*** Opening EXTRACTED DATA ***

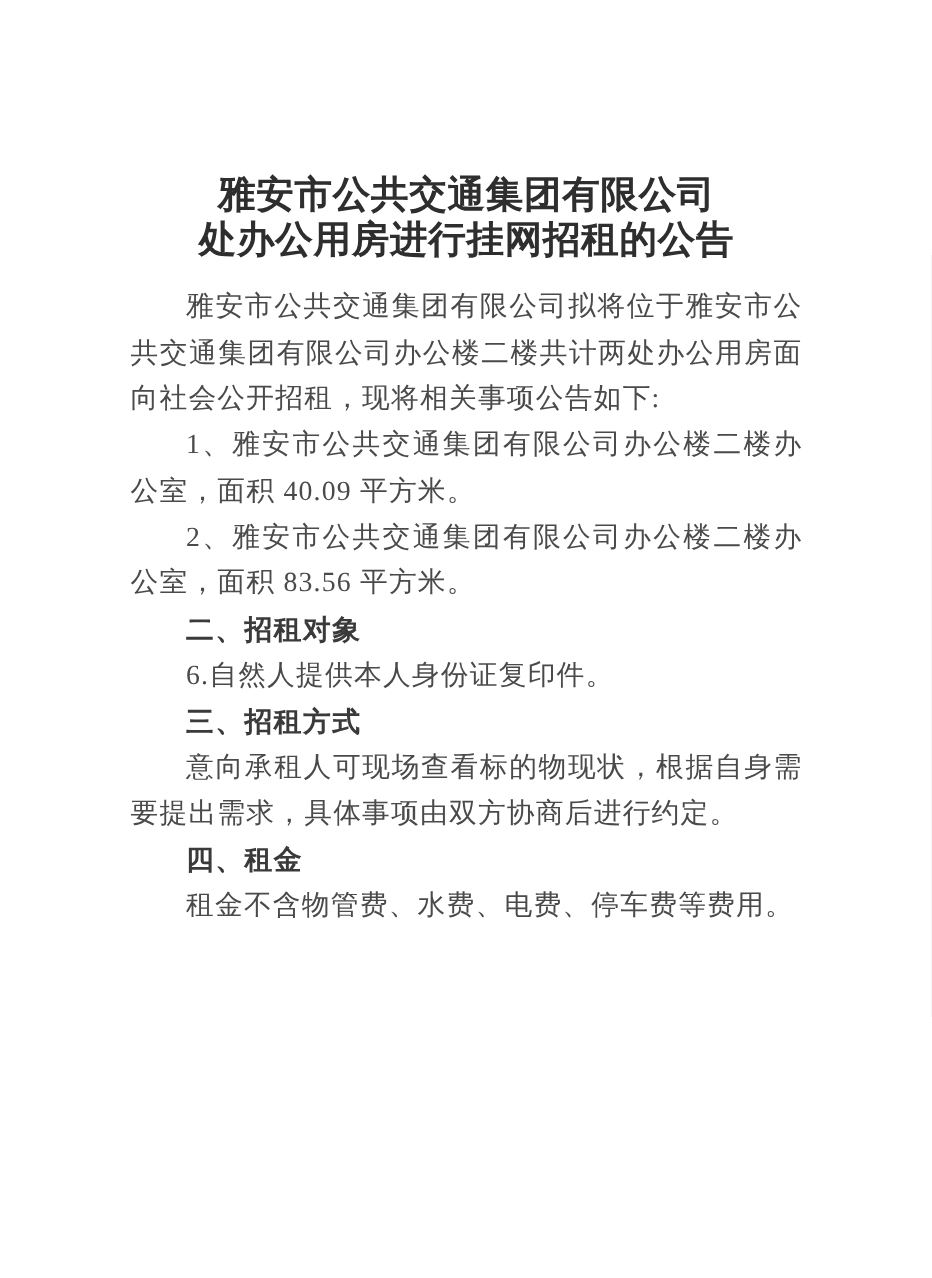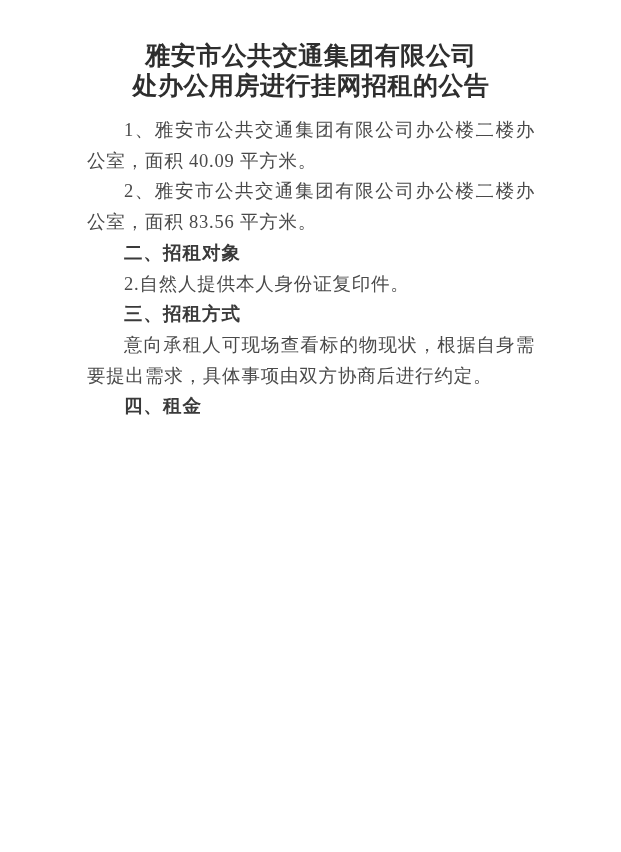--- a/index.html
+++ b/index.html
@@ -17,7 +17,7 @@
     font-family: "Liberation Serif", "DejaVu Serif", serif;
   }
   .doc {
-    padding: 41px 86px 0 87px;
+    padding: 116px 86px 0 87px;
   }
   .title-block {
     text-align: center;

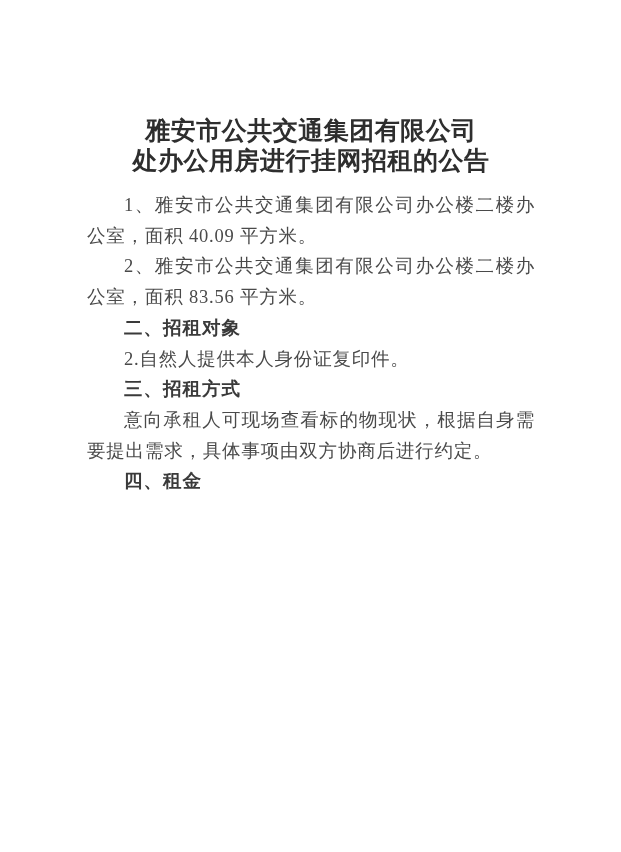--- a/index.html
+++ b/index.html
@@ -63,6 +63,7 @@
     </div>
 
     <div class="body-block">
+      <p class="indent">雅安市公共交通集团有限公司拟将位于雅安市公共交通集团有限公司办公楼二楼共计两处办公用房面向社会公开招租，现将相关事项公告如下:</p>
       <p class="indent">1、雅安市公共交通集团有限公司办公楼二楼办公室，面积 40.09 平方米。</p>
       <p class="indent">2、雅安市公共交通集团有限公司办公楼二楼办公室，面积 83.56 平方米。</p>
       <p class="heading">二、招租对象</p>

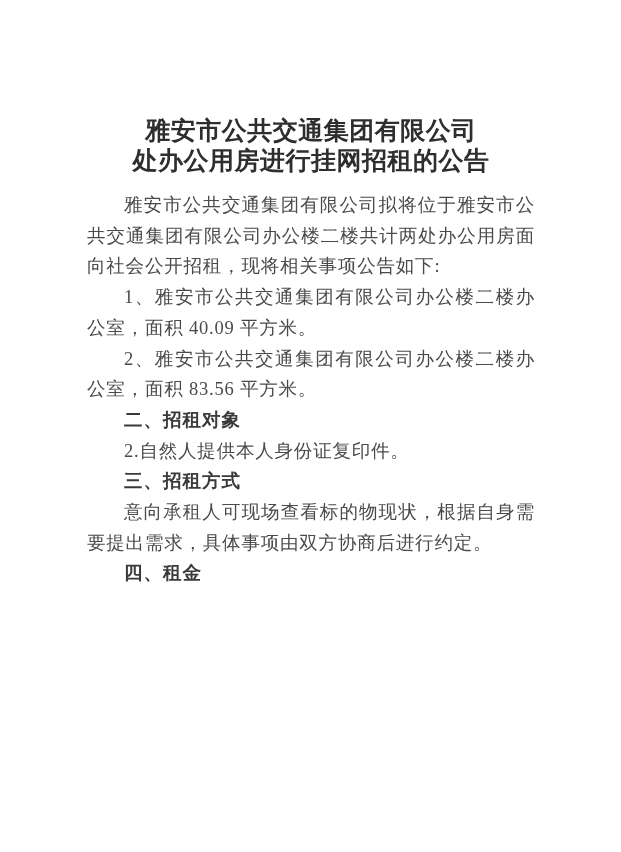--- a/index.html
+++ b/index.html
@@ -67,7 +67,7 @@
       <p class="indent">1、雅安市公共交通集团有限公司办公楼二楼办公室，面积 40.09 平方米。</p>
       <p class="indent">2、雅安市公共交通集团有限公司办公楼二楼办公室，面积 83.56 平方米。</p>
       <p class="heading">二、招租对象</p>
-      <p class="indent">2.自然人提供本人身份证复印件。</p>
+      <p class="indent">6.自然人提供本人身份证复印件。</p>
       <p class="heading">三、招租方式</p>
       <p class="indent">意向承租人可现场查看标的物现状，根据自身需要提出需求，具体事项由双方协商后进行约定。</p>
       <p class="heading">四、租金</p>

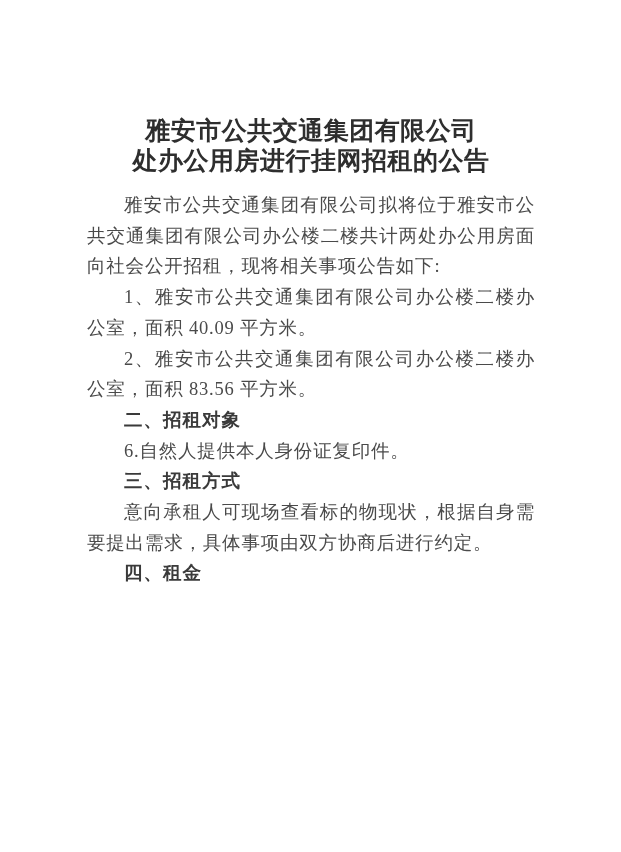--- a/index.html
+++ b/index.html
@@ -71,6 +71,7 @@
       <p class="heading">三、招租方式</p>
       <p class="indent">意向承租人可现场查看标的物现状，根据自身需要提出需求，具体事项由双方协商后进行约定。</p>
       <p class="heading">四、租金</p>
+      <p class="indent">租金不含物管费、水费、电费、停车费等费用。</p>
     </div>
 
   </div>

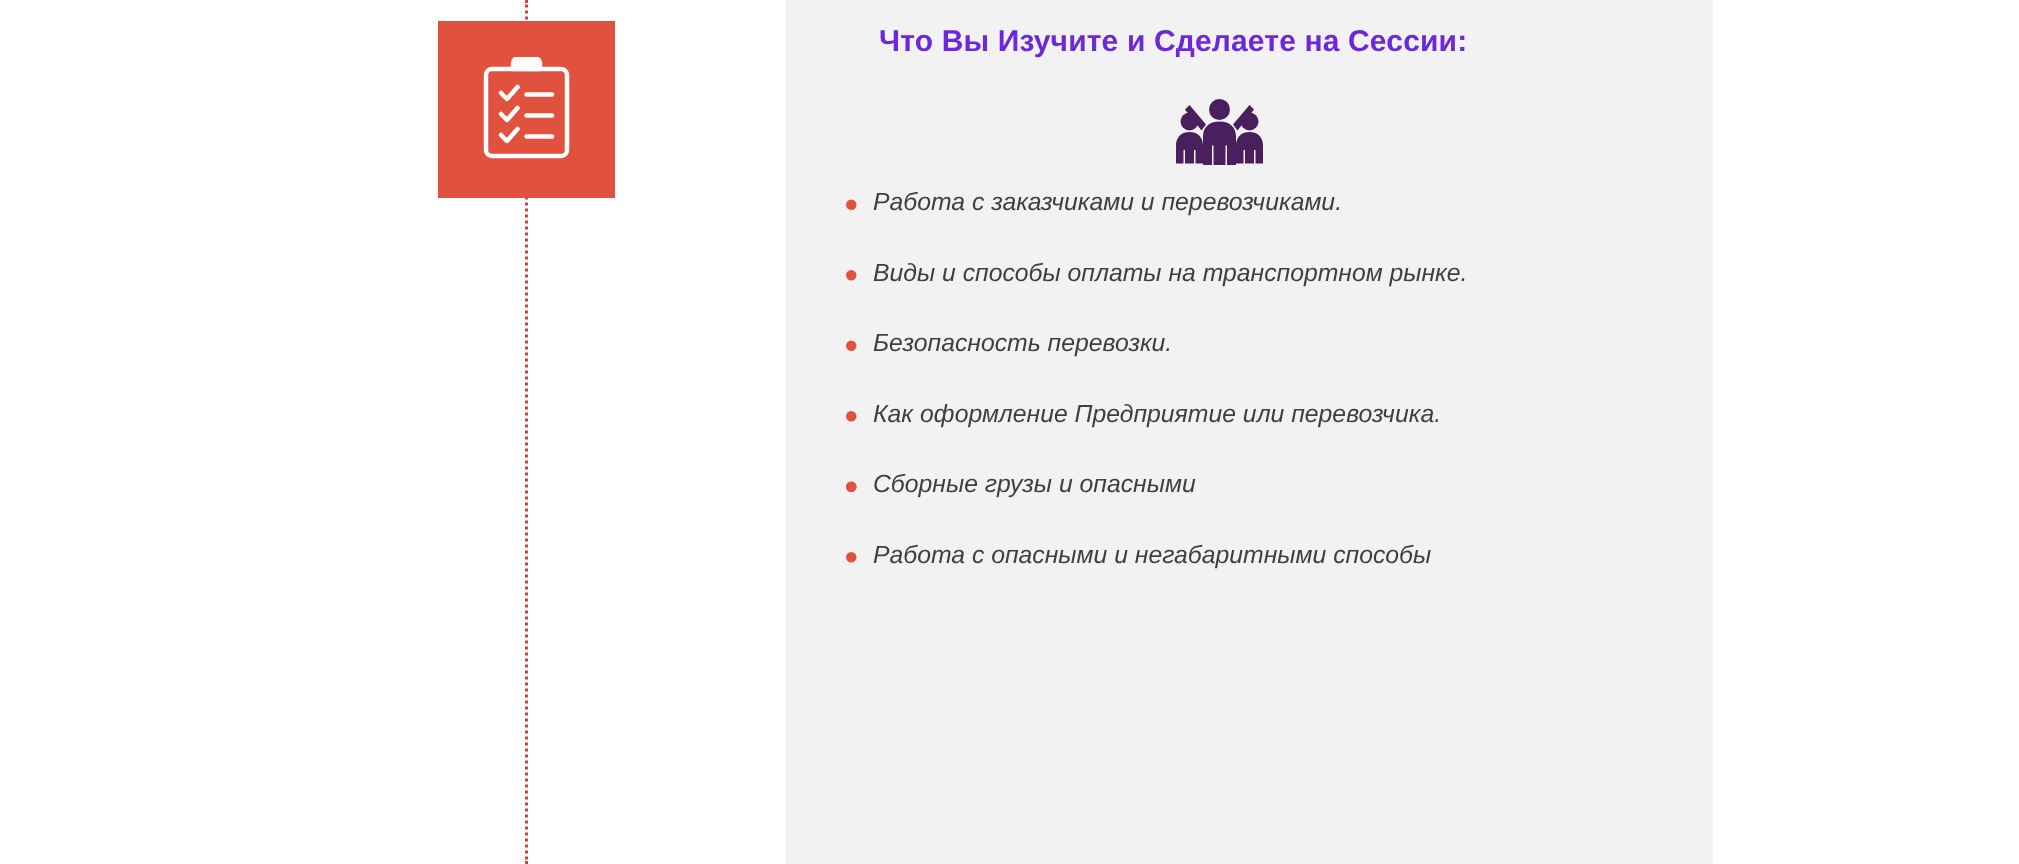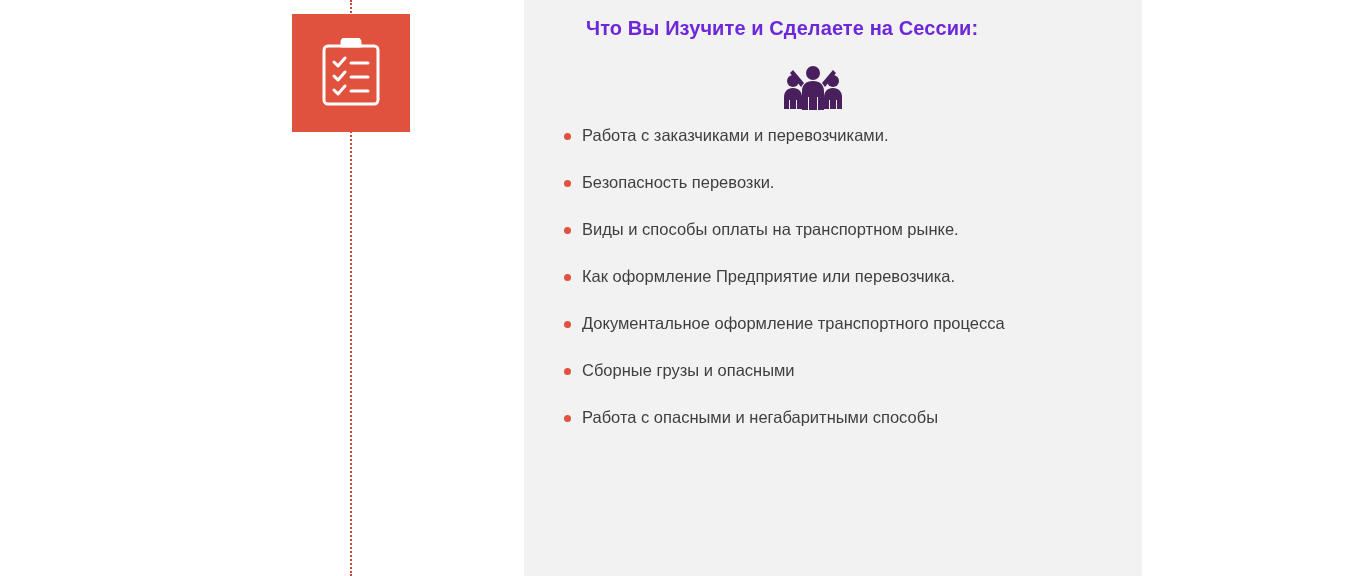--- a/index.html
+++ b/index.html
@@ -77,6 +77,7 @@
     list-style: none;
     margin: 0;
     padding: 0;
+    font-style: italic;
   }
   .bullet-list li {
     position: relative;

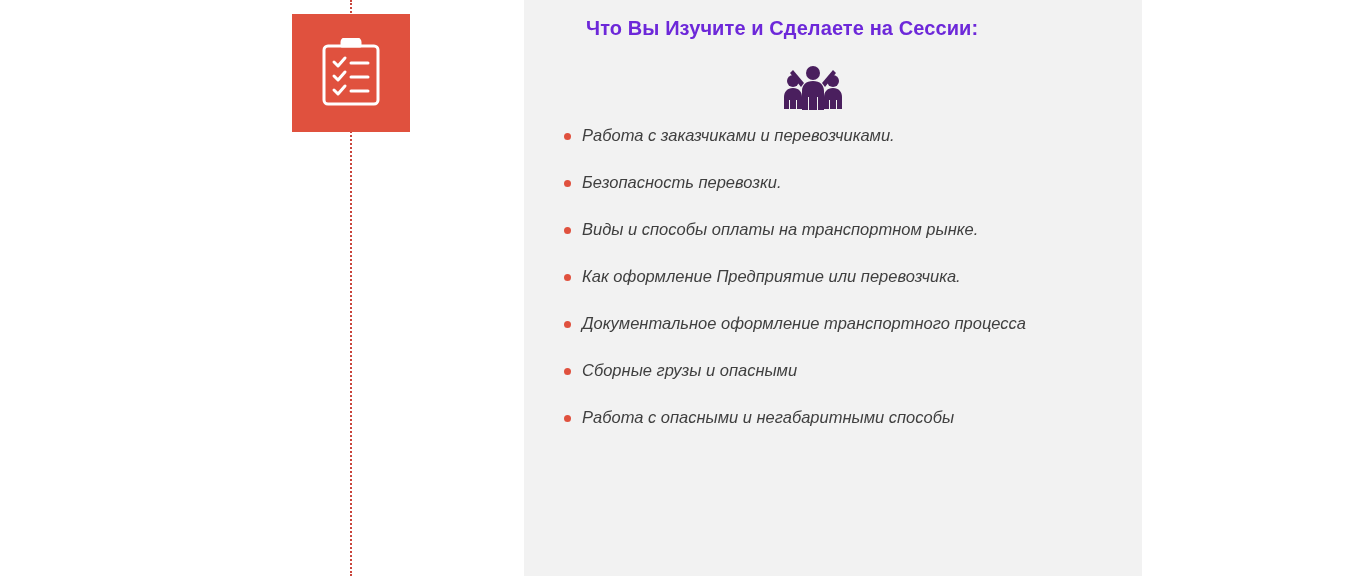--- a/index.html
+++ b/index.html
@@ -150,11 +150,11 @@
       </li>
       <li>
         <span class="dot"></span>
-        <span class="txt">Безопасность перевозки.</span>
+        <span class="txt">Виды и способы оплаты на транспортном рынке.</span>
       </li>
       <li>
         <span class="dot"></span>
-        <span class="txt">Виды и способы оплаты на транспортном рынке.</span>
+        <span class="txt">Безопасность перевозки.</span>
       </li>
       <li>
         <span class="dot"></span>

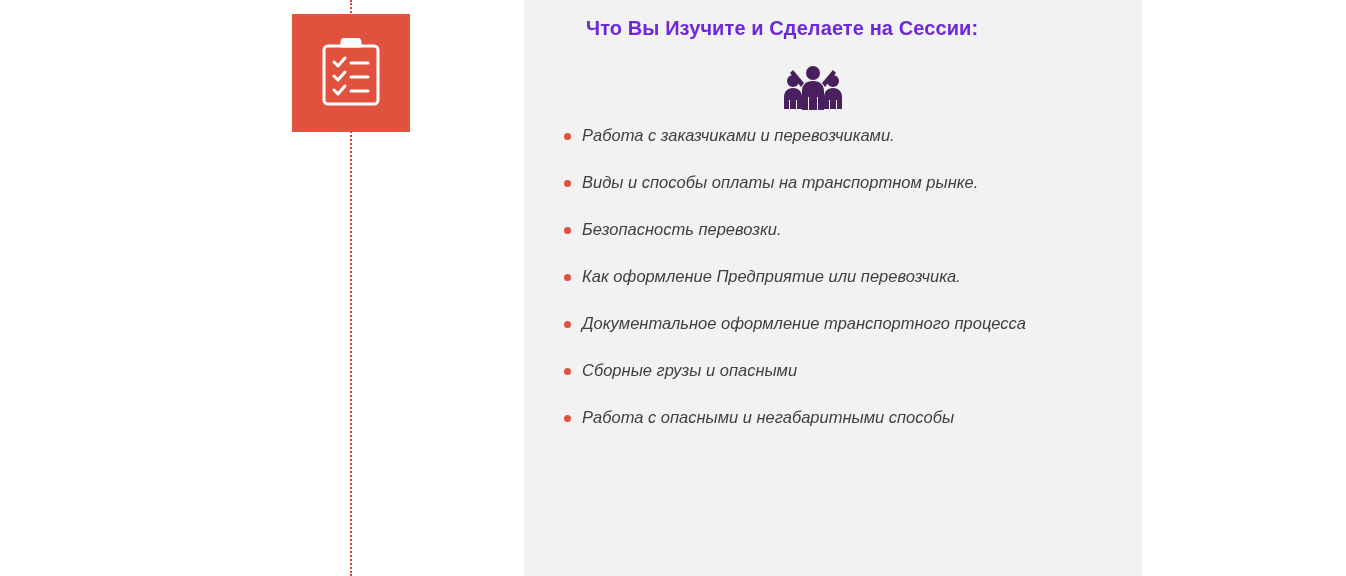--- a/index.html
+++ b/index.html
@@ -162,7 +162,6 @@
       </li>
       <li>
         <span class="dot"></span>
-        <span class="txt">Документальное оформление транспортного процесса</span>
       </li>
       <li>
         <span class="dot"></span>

*** Closing EXTRACTED DATA ***

▶ WHAT YOU ARE ASKED TO DO: Instructions for the copy: start at the first entry, stop after the line containing "padding: 0;", keep every line exact, and drop the pictures.

▶ OUTPUT OF THE TASK:
--- a/index.html
+++ b/index.html
@@ -17,7 +17,7 @@
     font-family: "Liberation Serif", "DejaVu Serif", serif;
   }
   .doc {
-    padding: 41px 86px 0 87px;
+    padding: 116px 86px 0 87px;
   }
   .title-block {
     text-align: center;

--- a/index.html
+++ b/index.html
@@ -63,6 +63,7 @@
     </div>
 
     <div class="body-block">
+      <p class="indent">雅安市公共交通集团有限公司拟将位于雅安市公共交通集团有限公司办公楼二楼共计两处办公用房面向社会公开招租，现将相关事项公告如下:</p>
       <p class="indent">1、雅安市公共交通集团有限公司办公楼二楼办公室，面积 40.09 平方米。</p>
       <p class="indent">2、雅安市公共交通集团有限公司办公楼二楼办公室，面积 83.56 平方米。</p>
       <p class="heading">二、招租对象</p>

--- a/index.html
+++ b/index.html
@@ -67,7 +67,7 @@
       <p class="indent">1、雅安市公共交通集团有限公司办公楼二楼办公室，面积 40.09 平方米。</p>
       <p class="indent">2、雅安市公共交通集团有限公司办公楼二楼办公室，面积 83.56 平方米。</p>
       <p class="heading">二、招租对象</p>
-      <p class="indent">2.自然人提供本人身份证复印件。</p>
+      <p class="indent">6.自然人提供本人身份证复印件。</p>
       <p class="heading">三、招租方式</p>
       <p class="indent">意向承租人可现场查看标的物现状，根据自身需要提出需求，具体事项由双方协商后进行约定。</p>
       <p class="heading">四、租金</p>

--- a/index.html
+++ b/index.html
@@ -71,6 +71,7 @@
       <p class="heading">三、招租方式</p>
       <p class="indent">意向承租人可现场查看标的物现状，根据自身需要提出需求，具体事项由双方协商后进行约定。</p>
       <p class="heading">四、租金</p>
+      <p class="indent">租金不含物管费、水费、电费、停车费等费用。</p>
     </div>
 
   </div>

--- a/index.html
+++ b/index.html
@@ -77,6 +77,7 @@
     list-style: none;
     margin: 0;
     padding: 0;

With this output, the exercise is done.